**** Exercise input

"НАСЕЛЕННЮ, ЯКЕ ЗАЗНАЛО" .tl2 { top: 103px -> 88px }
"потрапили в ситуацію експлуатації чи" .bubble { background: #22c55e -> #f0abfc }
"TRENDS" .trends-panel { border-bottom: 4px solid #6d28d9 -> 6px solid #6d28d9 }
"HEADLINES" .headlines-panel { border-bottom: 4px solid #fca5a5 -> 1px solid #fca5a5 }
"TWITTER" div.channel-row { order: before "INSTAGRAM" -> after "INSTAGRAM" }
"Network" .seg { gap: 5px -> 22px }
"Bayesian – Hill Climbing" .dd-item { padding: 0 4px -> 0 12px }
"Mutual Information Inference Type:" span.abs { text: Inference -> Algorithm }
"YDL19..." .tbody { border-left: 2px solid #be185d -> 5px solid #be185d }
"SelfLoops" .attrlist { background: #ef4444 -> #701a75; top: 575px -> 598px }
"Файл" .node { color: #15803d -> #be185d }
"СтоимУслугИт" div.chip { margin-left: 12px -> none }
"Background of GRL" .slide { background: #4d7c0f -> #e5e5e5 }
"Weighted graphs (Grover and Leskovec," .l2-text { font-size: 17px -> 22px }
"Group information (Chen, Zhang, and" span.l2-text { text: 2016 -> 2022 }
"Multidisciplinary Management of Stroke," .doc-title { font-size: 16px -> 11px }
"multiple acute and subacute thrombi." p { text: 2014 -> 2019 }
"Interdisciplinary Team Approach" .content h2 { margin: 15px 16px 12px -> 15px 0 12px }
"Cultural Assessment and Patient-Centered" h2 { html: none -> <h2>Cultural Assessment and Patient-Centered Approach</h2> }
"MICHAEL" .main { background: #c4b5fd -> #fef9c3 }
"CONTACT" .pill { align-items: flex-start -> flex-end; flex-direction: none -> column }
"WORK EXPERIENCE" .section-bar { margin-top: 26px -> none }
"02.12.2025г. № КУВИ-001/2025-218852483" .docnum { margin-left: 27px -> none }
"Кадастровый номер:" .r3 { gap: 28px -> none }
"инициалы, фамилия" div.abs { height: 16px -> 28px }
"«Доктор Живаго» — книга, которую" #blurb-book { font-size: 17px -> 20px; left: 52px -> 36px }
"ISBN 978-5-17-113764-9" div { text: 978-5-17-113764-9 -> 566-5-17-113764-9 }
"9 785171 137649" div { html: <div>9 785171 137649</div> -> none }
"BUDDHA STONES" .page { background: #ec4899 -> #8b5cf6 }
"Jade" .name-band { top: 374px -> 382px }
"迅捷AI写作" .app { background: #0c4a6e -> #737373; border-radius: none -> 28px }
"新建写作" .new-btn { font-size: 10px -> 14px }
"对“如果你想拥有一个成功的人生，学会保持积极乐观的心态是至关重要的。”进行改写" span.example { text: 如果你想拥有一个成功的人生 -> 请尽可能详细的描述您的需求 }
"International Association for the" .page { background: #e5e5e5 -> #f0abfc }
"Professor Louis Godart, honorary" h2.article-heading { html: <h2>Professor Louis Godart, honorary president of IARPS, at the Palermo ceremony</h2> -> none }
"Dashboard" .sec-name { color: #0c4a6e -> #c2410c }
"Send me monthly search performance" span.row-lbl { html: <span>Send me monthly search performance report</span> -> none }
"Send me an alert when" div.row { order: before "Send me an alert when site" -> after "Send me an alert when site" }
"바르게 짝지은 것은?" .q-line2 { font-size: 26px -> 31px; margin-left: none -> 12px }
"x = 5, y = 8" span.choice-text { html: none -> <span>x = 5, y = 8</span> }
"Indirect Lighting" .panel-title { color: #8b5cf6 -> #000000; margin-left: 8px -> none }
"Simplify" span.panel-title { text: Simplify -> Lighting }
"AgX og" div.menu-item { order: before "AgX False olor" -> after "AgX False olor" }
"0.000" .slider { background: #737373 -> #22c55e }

********

▶ How to complete this task
Your reply is to repeat, unchanged, the lines above running from the one with "background: #c4b5fd ->" up to and including the one with "text: 如果你想拥有一个成功的人生 ->".

▶ Reply to the task
"MICHAEL" .main { background: #c4b5fd -> #fef9c3 }
"CONTACT" .pill { align-items: flex-start -> flex-end; flex-direction: none -> column }
"WORK EXPERIENCE" .section-bar { margin-top: 26px -> none }
"02.12.2025г. № КУВИ-001/2025-218852483" .docnum { margin-left: 27px -> none }
"Кадастровый номер:" .r3 { gap: 28px -> none }
"инициалы, фамилия" div.abs { height: 16px -> 28px }
"«Доктор Живаго» — книга, которую" #blurb-book { font-size: 17px -> 20px; left: 52px -> 36px }
"ISBN 978-5-17-113764-9" div { text: 978-5-17-113764-9 -> 566-5-17-113764-9 }
"9 785171 137649" div { html: <div>9 785171 137649</div> -> none }
"BUDDHA STONES" .page { background: #ec4899 -> #8b5cf6 }
"Jade" .name-band { top: 374px -> 382px }
"迅捷AI写作" .app { background: #0c4a6e -> #737373; border-radius: none -> 28px }
"新建写作" .new-btn { font-size: 10px -> 14px }
"对“如果你想拥有一个成功的人生，学会保持积极乐观的心态是至关重要的。”进行改写" span.example { text: 如果你想拥有一个成功的人生 -> 请尽可能详细的描述您的需求 }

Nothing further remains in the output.